» Dataset excerpts

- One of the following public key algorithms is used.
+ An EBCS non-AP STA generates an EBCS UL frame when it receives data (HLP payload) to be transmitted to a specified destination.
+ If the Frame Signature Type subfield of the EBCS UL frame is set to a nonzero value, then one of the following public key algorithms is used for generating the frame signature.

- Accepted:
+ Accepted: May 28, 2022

* * *

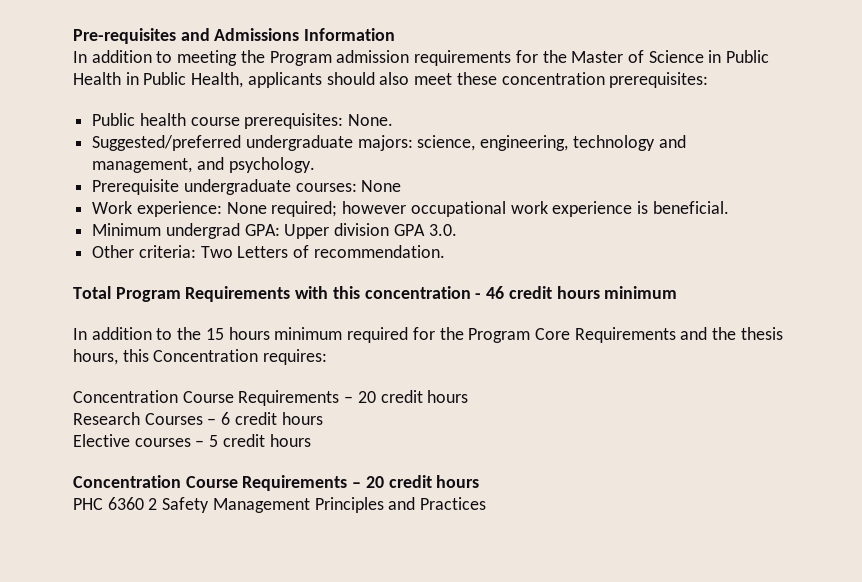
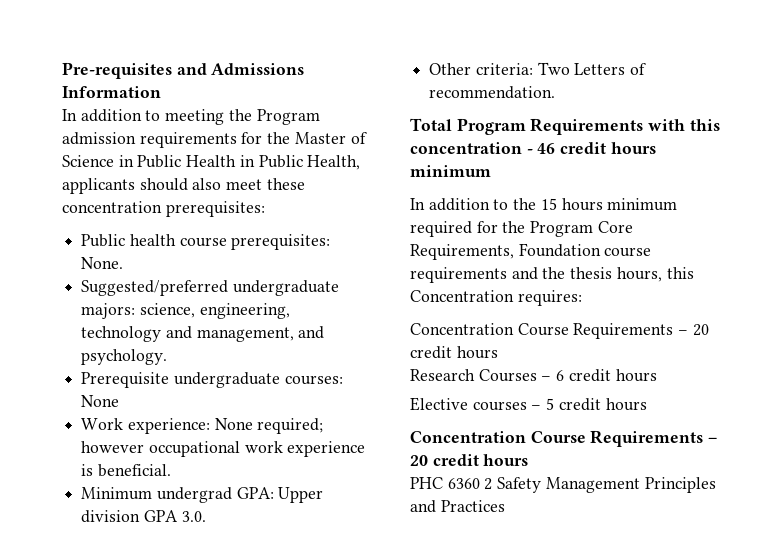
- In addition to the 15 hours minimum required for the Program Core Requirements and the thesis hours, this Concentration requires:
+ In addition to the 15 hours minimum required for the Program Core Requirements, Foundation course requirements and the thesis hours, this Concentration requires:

» Assignment
Within the material above, output exactly the lines from the one with "- One of the" through the one with "a specified destination.", end lines included, and nothing besides.

» Result of this exercise
- One of the following public key algorithms is used.
+ An EBCS non-AP STA generates an EBCS UL frame when it receives data (HLP payload) to be transmitted to a specified destination.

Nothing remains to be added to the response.